When asked if it has set guidelines for the many state and local agencies that use the technology, the FBI said it "defers to the local agency for information concerning their policies for use."
The use of Cell site simulators raises several legal questions, but most immediate is "probable cause" -- sufficient evidence that a crime has been committed, the baseline for law enforcement to make an arrest, search or seize without a warrant.
"The idea of police, acting without any judicial oversight, mining the cellphone data of a large group of people, the majority of which the police have no cause to believe have committed a crime, in a 'virtual dragnet' sounds Orwellian and raises serious Fourth Amendment issues," said Mark Bederow, a criminal defense attorney and former New York prosecutor.

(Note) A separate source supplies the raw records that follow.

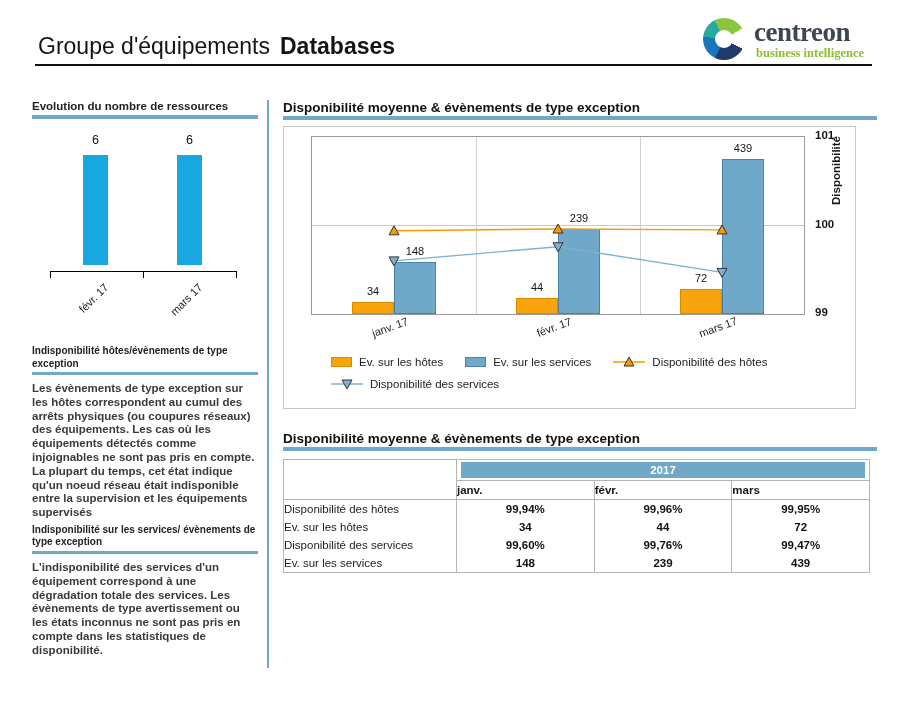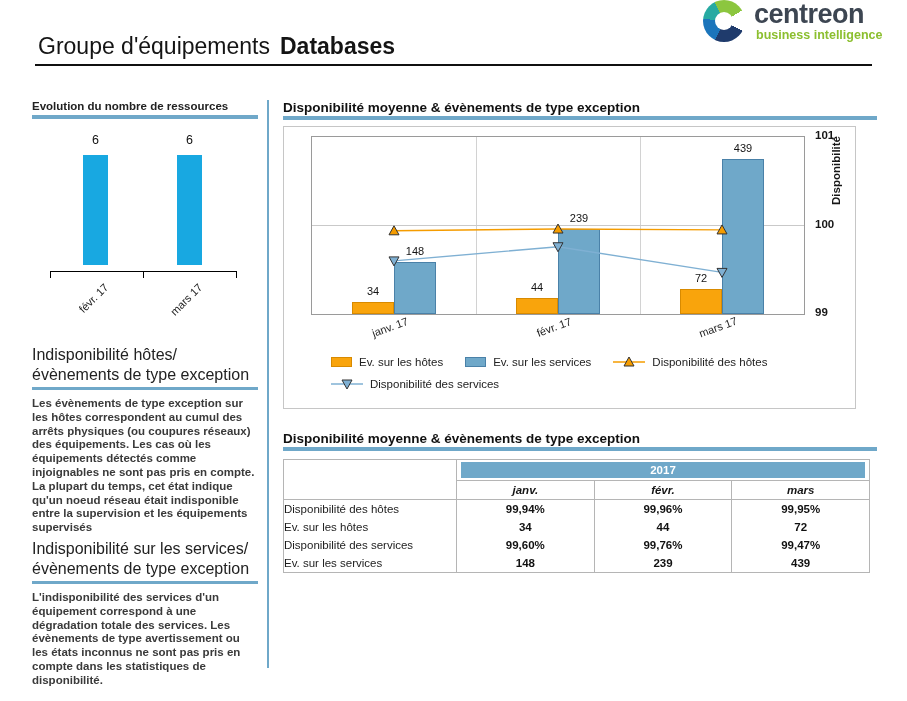"centreon" .logo { font-family: none -> Liberation Serif, serif; top: 0 -> 18px }
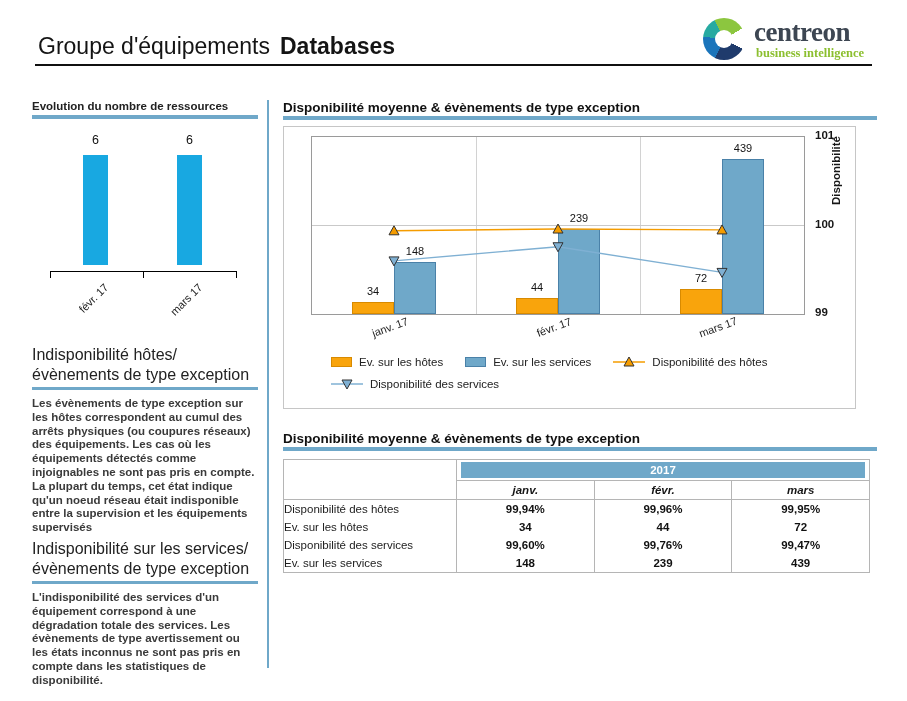"Indisponibilité hôtes/évènements de type" .sb-section-title { font-size: 16px -> 10px; font-weight: 400 -> 700 }
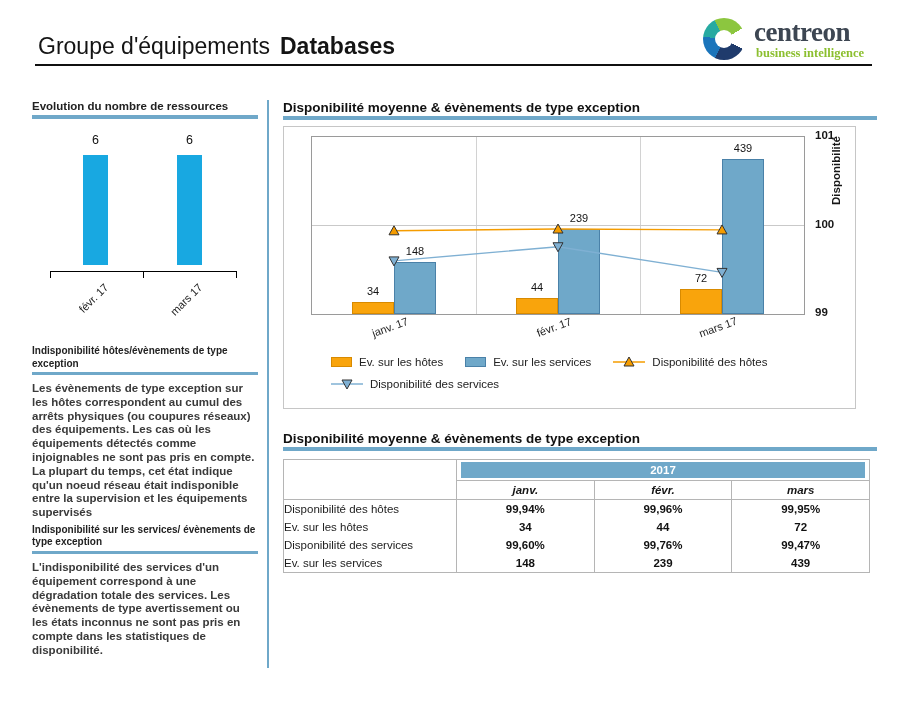"janv." tr.months th { font-style: italic -> none; text-align: center -> left }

"Obtaining internal cellphone data generally requires some form of legal process or judicial permission, such as a subpoena or warrant," Bederow told FoxNews.com.
When it comes to crimes unrelated to the intended purpose of the simulators, Bederow said, "Police acting lawfully are not required to avert their eyes or ears to criminal activity that occurs in their presence."
Meanwhile, the secrecy behind the use of stingray devices extends to the manufacturers. Scientific American reported last year that Harris Corp. of Melbourne, Fla., a major manufacturer of the devices, petitioned the FCC to block Freedom of Information Act requests for detailed information about the devices. Harris reportedly also requires local agencies to sign non-disclosure agreements before allowing them to use their equipment.